- _EXERCISE DATA_
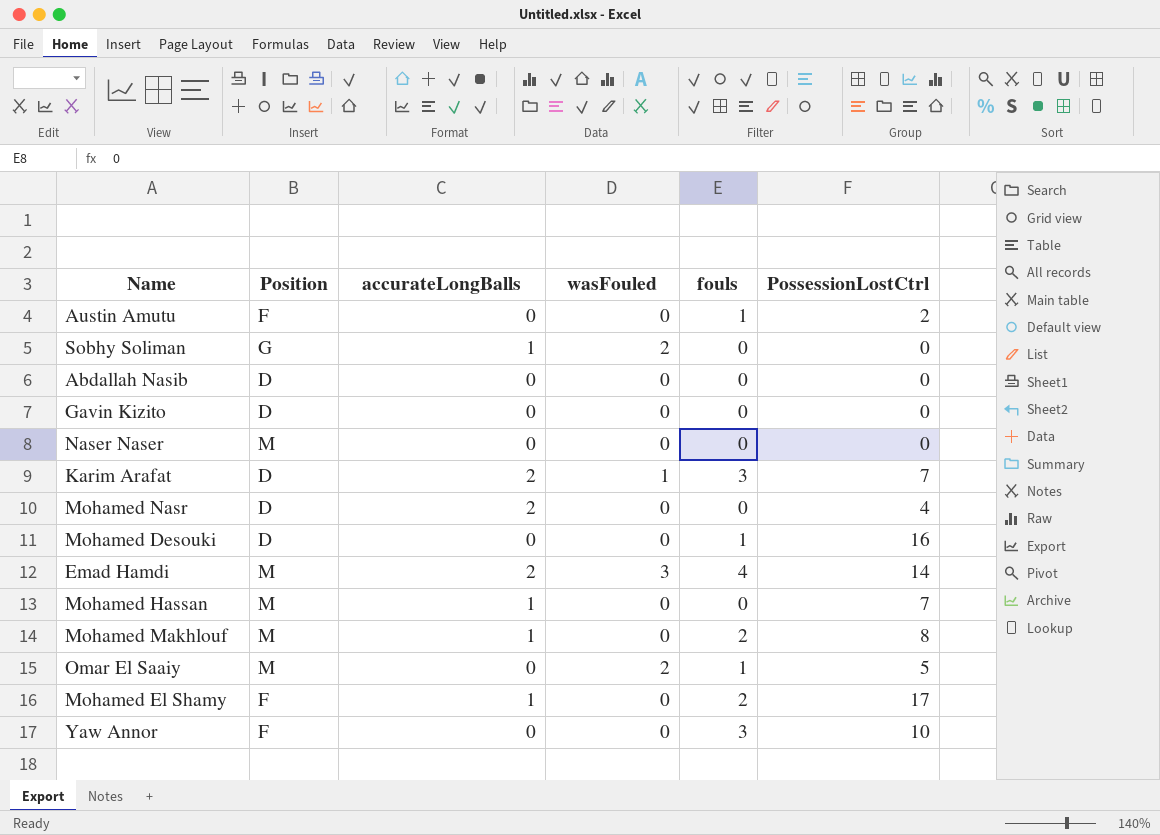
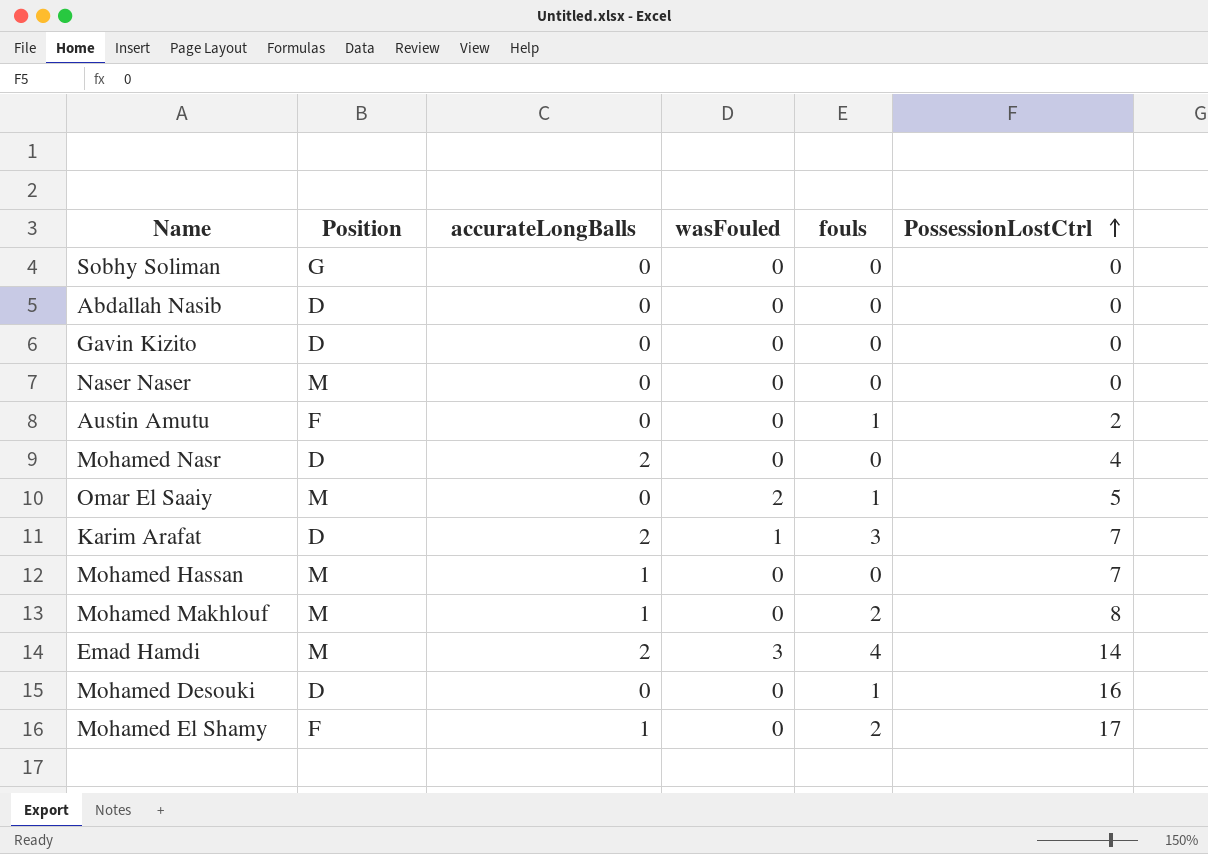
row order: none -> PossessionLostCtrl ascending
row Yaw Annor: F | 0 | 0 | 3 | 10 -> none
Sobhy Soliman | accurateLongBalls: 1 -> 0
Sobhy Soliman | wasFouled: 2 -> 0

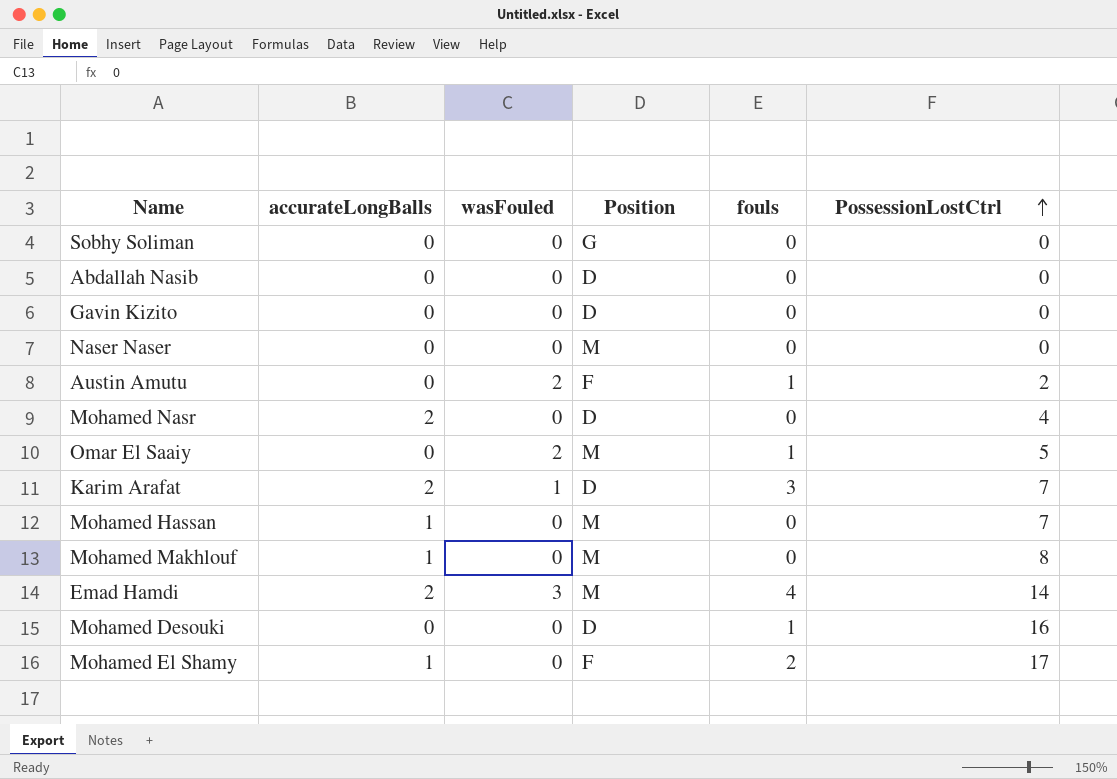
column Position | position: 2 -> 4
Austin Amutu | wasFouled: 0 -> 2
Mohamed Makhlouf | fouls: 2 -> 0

- _WORK INSTRUCTIONS_
Your answer should consist of copies of the lines above that include the string "none".

- _TASK SOLUTION_
row order: none -> PossessionLostCtrl ascending
row Yaw Annor: F | 0 | 0 | 3 | 10 -> none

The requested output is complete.